(Beginning of Data for this task)

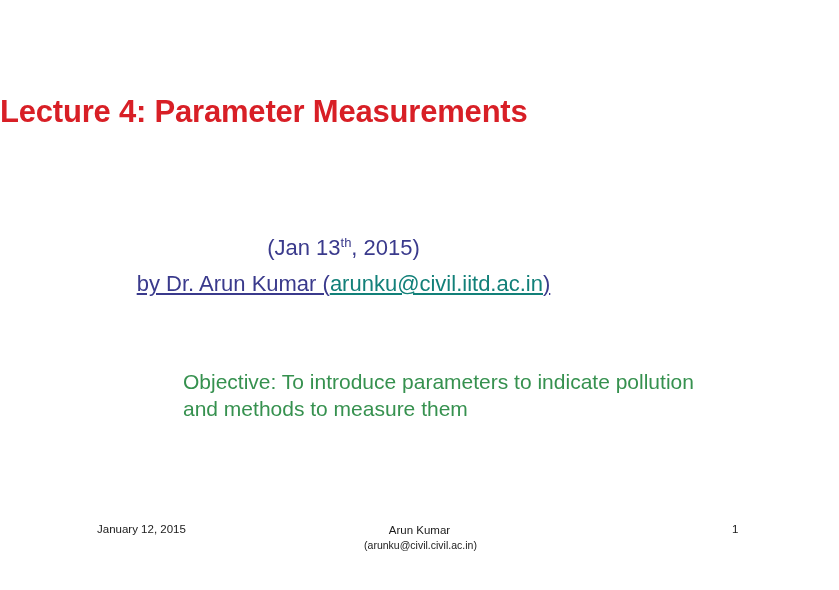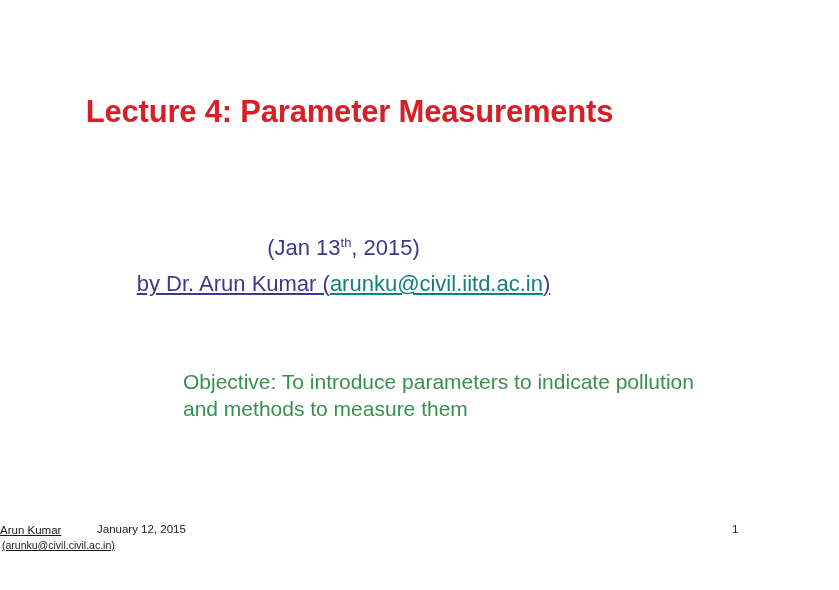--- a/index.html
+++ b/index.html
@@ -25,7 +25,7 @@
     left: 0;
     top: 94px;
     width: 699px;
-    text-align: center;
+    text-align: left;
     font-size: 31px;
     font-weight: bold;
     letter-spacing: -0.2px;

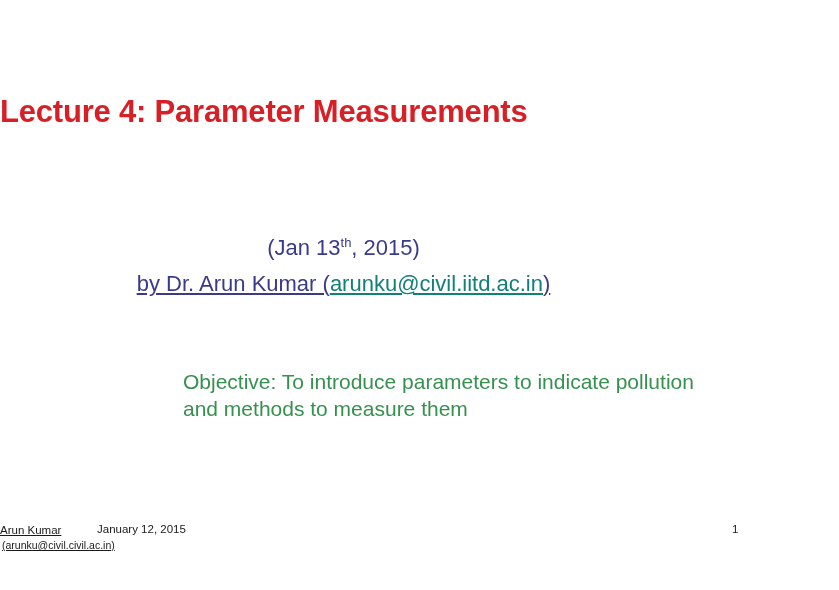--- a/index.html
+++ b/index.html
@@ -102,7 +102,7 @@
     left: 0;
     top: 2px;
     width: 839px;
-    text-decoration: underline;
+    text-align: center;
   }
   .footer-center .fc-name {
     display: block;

(End of Data for this task)
(Beginning of Data for this task)

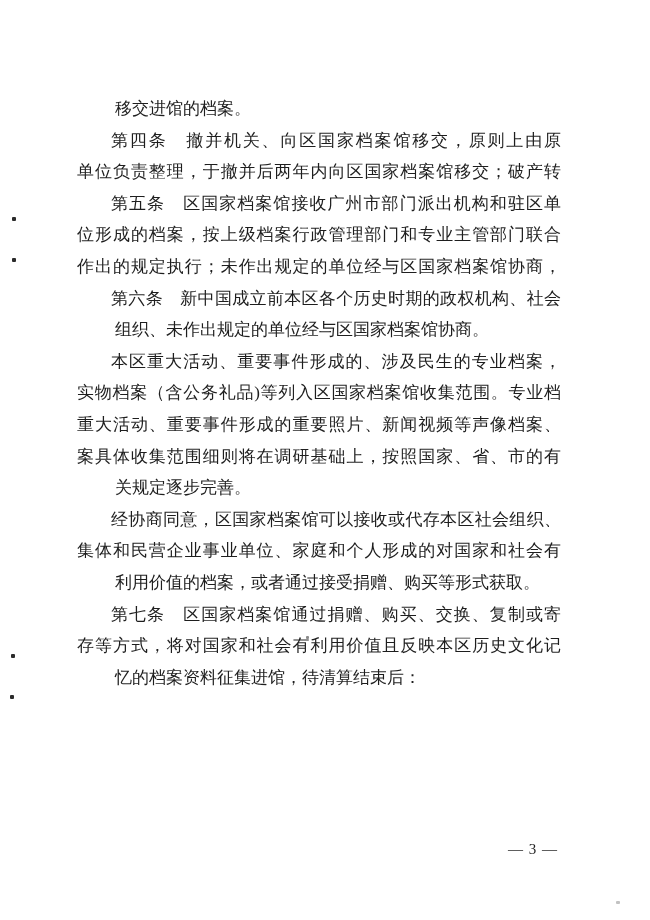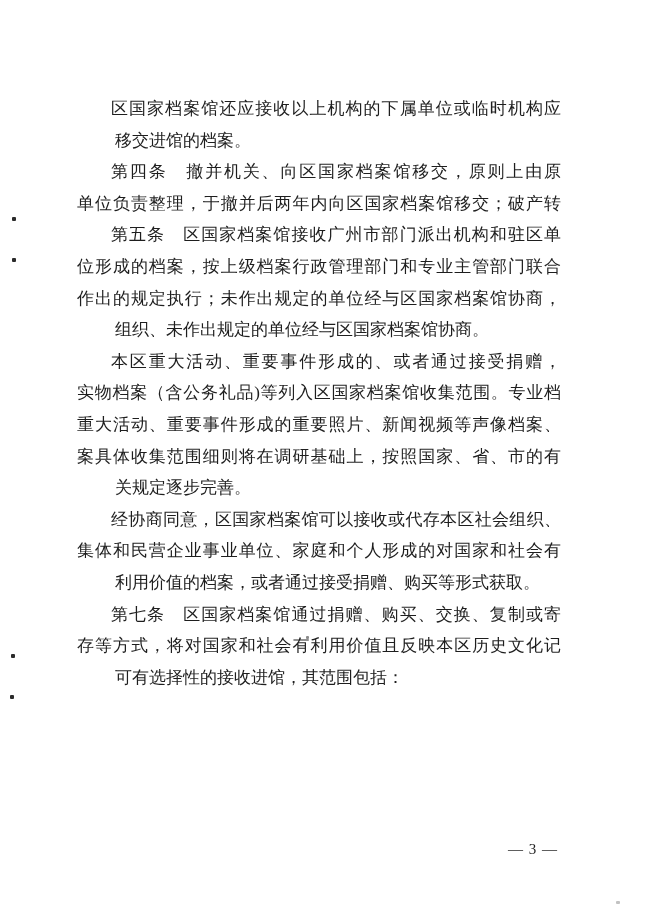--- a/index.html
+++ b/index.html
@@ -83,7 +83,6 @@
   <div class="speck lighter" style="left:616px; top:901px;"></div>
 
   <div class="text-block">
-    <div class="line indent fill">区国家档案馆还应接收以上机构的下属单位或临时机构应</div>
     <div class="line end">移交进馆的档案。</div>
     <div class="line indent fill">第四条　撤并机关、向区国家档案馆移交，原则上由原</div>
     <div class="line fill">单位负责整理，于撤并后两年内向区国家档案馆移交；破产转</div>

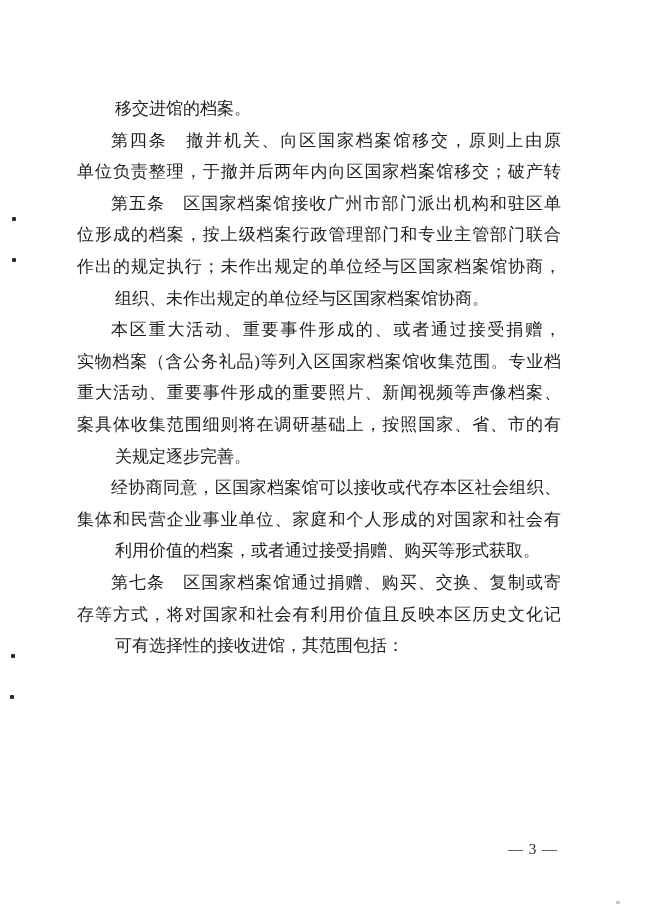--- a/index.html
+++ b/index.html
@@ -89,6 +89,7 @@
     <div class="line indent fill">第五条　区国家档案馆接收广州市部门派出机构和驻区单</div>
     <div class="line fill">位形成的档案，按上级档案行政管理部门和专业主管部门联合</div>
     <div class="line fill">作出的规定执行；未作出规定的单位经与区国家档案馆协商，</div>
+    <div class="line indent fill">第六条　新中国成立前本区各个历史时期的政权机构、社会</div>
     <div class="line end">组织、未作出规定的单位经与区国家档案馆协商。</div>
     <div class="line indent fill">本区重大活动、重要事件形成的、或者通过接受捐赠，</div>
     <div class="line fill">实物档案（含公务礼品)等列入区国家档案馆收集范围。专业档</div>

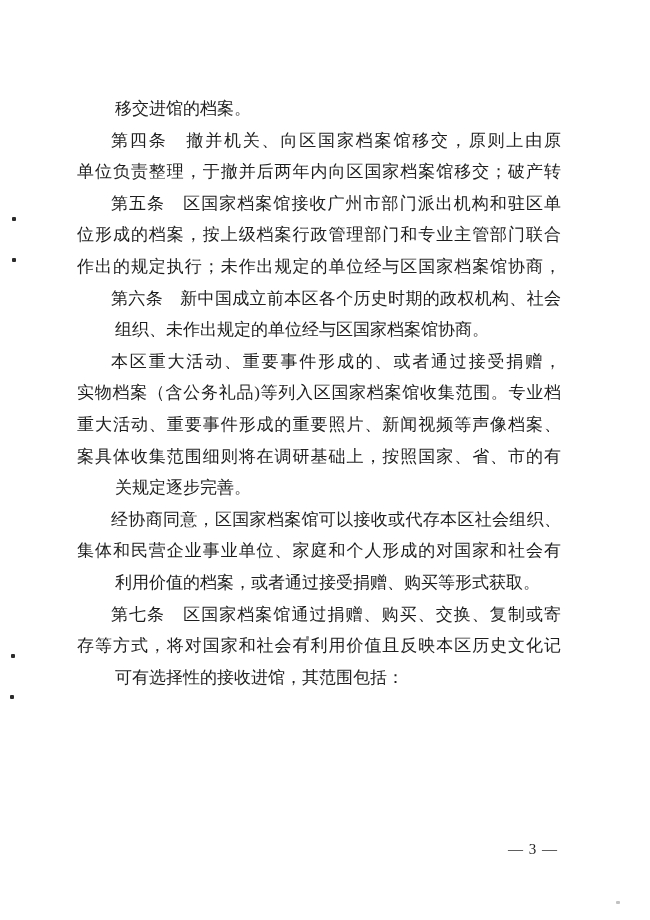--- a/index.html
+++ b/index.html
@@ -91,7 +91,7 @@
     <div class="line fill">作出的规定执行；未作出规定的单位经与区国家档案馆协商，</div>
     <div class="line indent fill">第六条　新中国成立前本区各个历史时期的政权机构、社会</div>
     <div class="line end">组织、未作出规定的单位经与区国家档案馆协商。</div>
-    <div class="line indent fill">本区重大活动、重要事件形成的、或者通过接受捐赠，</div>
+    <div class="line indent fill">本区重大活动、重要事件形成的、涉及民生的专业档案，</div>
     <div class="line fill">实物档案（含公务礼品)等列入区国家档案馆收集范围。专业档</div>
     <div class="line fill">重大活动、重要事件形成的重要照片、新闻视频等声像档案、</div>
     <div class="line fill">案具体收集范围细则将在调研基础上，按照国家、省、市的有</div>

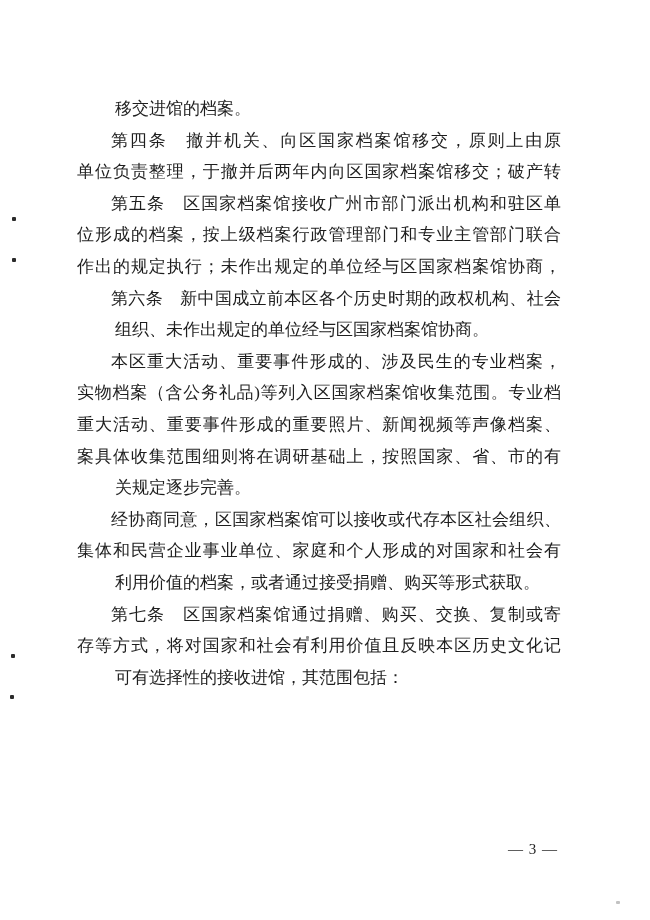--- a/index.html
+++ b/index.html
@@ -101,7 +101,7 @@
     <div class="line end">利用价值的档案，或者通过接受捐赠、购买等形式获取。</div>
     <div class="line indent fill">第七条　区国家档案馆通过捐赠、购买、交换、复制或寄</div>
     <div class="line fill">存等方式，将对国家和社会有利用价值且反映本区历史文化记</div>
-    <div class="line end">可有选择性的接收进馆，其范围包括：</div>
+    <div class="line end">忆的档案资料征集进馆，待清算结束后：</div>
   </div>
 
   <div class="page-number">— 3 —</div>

(End of Data for this task)
(Beginning of Data for this task)

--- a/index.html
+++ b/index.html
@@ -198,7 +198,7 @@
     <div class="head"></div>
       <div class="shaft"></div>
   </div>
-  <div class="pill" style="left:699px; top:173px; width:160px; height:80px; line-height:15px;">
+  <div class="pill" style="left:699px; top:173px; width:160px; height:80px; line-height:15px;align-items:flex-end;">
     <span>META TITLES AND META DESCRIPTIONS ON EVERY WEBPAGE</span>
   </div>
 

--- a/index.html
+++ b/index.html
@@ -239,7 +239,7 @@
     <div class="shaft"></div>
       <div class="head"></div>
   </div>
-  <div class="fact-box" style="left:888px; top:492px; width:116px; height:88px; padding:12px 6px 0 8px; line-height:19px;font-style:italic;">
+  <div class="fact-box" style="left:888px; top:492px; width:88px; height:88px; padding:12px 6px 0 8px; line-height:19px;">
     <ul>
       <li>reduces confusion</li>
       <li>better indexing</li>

(End of Data for this task)

Exercise directions
When a line contains the string "或者通过接受捐赠", copy it from the records.

Solved exercise
     <div class="line indent fill">本区重大活动、重要事件形成的、或者通过接受捐赠，</div>
-    <div class="line indent fill">本区重大活动、重要事件形成的、或者通过接受捐赠，</div>
     <div class="line end">利用价值的档案，或者通过接受捐赠、购买等形式获取。</div>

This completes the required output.